[Items from a data source]
⁂

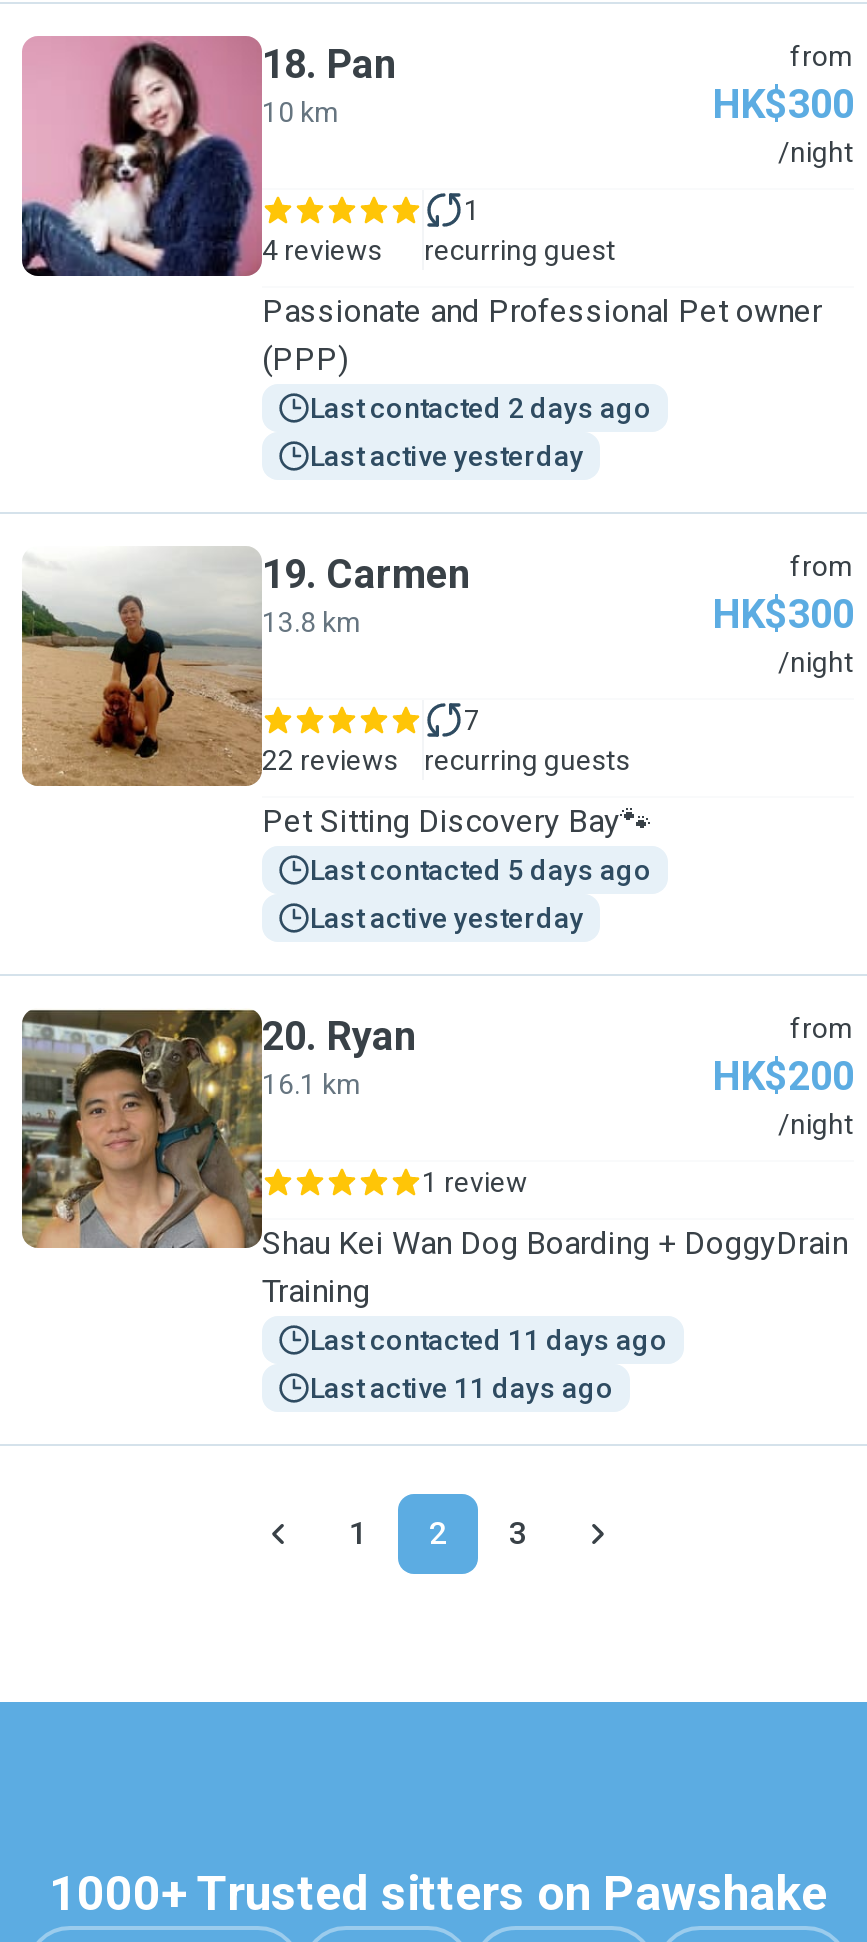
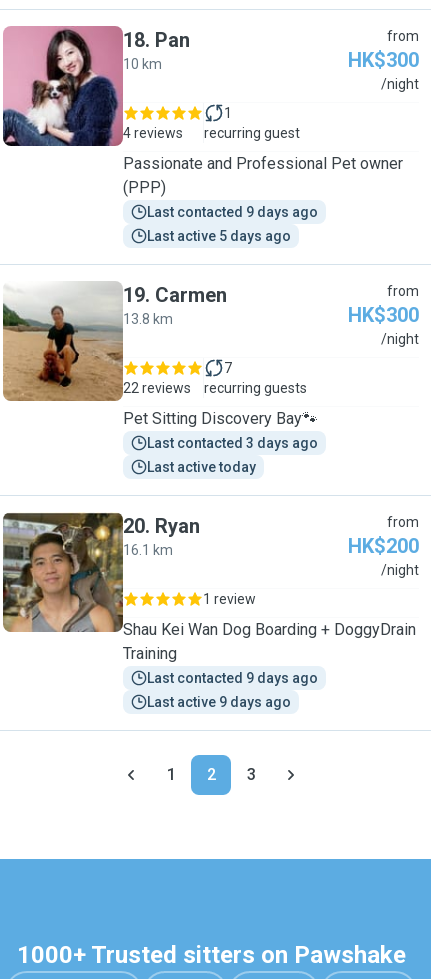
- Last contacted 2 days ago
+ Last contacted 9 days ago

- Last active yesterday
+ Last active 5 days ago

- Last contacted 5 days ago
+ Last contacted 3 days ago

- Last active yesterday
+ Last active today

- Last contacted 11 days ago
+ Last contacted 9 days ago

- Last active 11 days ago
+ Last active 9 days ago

⁂

= What is required =
Each line above that has the word "active" should be copied.

= Solved exercise =
- Last active yesterday
+ Last active 5 days ago
- Last active yesterday
+ Last active today
- Last active 11 days ago
+ Last active 9 days ago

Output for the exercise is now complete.